Czy NBP zdoła utrzymać słabszy kurs złotego?
18 grudnia 2020 r. NBP przeprowadził nieoczekiwaną interwencję na rynku walutowym mającą na celu osłabienie złotego. Wypowiadający się po interwencji członkowie RPP R. Sura i J. Żyżyński ocenili, że była to właściwa decyzja, ponieważ w ich ocenie kurs złotego powinien być słabszy, co stanowiłoby wsparcie dla polskiego eksportu oraz ożywienia gospodarczego w 2021 r. 29 i 30 grudnia doszło do dalszego wyraźnego osłabienia złotego, w reakcji na zaskakujące wypowiedzi prezesa NBP A. Glapińskiego, który zasugerował, że „w pierwszym kwartale następnego roku możliwe jest dalsze obniżenie stóp”, a „narastająca ostatnio presja na wzrost wartości złotego jest bardzo niepokojąca i bardzo szkodliwa (…) z punktu widzenia odbicia wzrostu naszego PKB i utrzymania dynamiki eksportu”. Stanowisko prezesa NBP wsparła członkini RPP G. Ancyparowicz. Można oczekiwać, że dwóch pozostałych członków RPP charakteryzujących się niską awersją do inflacji (E. Łon i C. Kochalski) podzielają opinię prezesa NBP, zgodnie z którą kurs złotego jest zbyt mocny, a obniżka stóp procentowych jest dość prawdopodobna.
Czytaj także: Po co NBP chce osłabiać złotego?
„NBP dostrzega istotne ryzyko w dół dla wzrostu PKB”
W wypowiedziach A. Glapińskiego znalazło się również odwołanie do listopadowej projekcji inflacji NBP: „w sytuacji naszej projekcji inflacji w przyszłym roku na niskim poziomie, tworzy to oczywiście przestrzeń do ewentualnych, zdecydowanych interwencji banku centralnego”. Naszym zdaniem sygnalizuje to, że NBP dostrzega istotne ryzyko w dół dla wzrostu PKB przewidywanego w listopadowej projekcji (efekt nowych obostrzeń wprowadzonych w związku z wysokim prawdopodobieństwie trzeciej fali zakażeń koronawirusem).

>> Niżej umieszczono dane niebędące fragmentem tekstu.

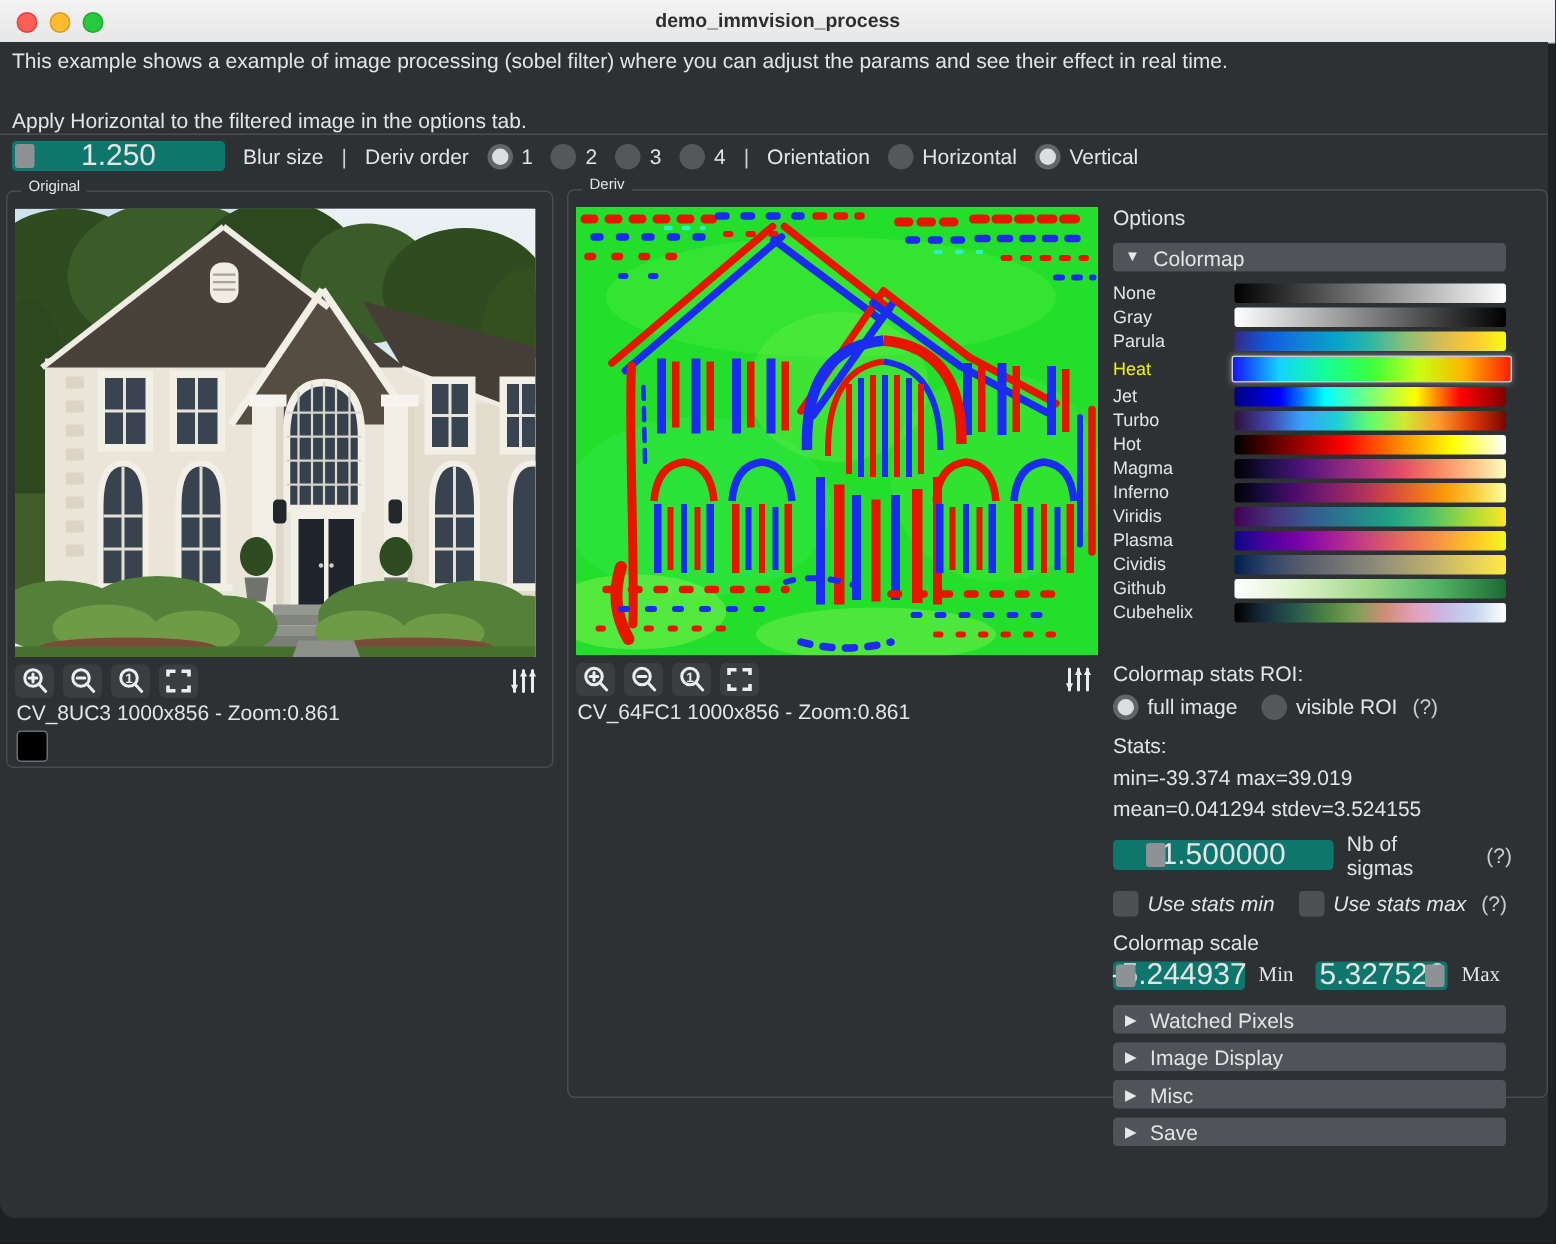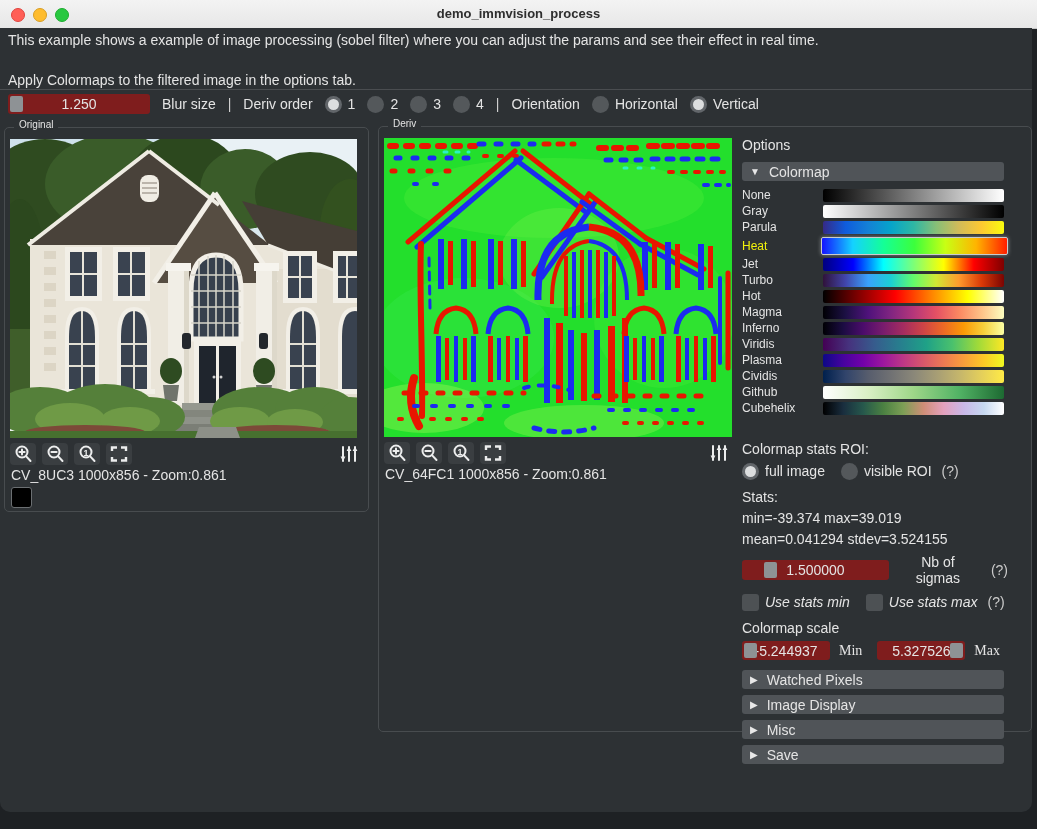"Apply Colormaps to the filtered" div.intro2 { text: Colormaps -> Horizontal }
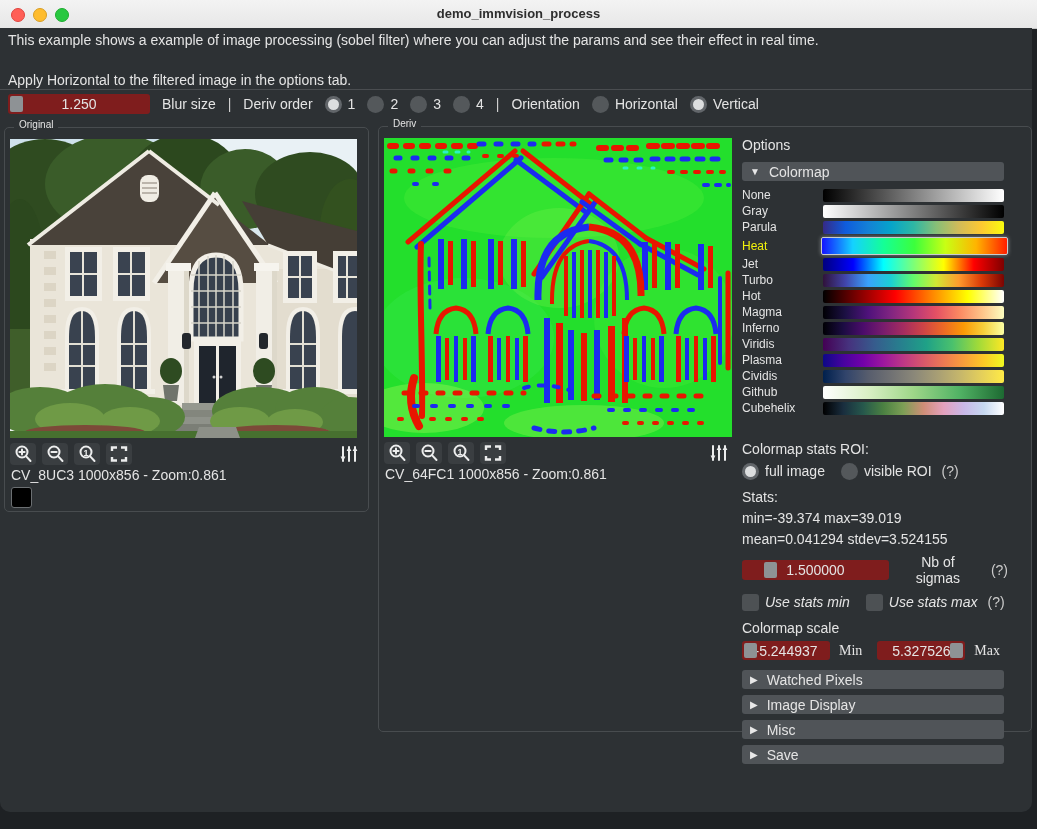"1.250" .slider { background: #7f1d1d -> #0f766e; font-size: 14px -> 20px }
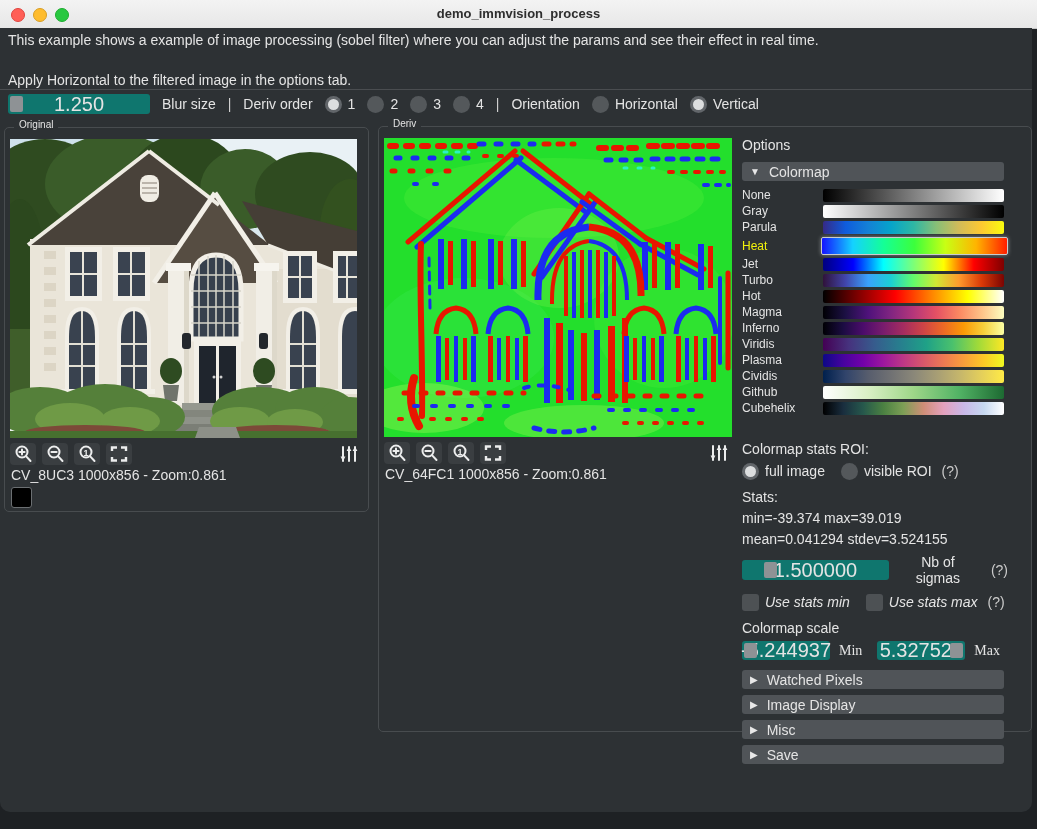"1.500000" .sigma-row { text-align: center -> none }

To z kolei sugeruje, że jeśli słowa A. Glapińskiego oraz interwencje NBP zrealizowane w ostatnich dniach 2020 r. były motywowane chęcią poprawy wyniku finansowego NBP i zwiększenia wpłaty z zysku do budżetu w 2021 r., to najprawdopodobniej nie był to jedyny i zapewne nie najważniejszy powód tych wypowiedzi. Naszym zdaniem należy je interpretować jako wysokie prawdopodobieństwo korekty polityki pieniężnej w I kw. br. Oczekujemy, że w najbliższych miesiącach celem polityki kursowej będzie ograniczenie presji na aprecjację kursu złotego. Uważamy, że możliwe są kolejne interwencje walutowe mające na celu utrzymać kurs EUPLN powyżej poziomu 4,50 w I kw. br. Oznacza to zmianę w sposobie prowadzenia polityki monetarnej, która w najbliższym czasie koncentrować się będzie w większym stopniu na kanale kursu walutowego. Zmiana ta wynika również z faktu, iż po obniżeniu stopy referencyjnej NBP do 0,10% pole manewru w polityce stopy procentowej jest już bardzo ograniczone. Przesunięcie akcentów w polityce monetarnej w kierunku kanału kursowego oznacza również, że złagodzenie polityki pieniężnej z wykorzystaniem narzędzi niekonwencjonalnych takich jak zwiększony skup obligacji lub program tanich pożyczek dla banków i (pośrednio) dla firm jest mało prawdopodobne.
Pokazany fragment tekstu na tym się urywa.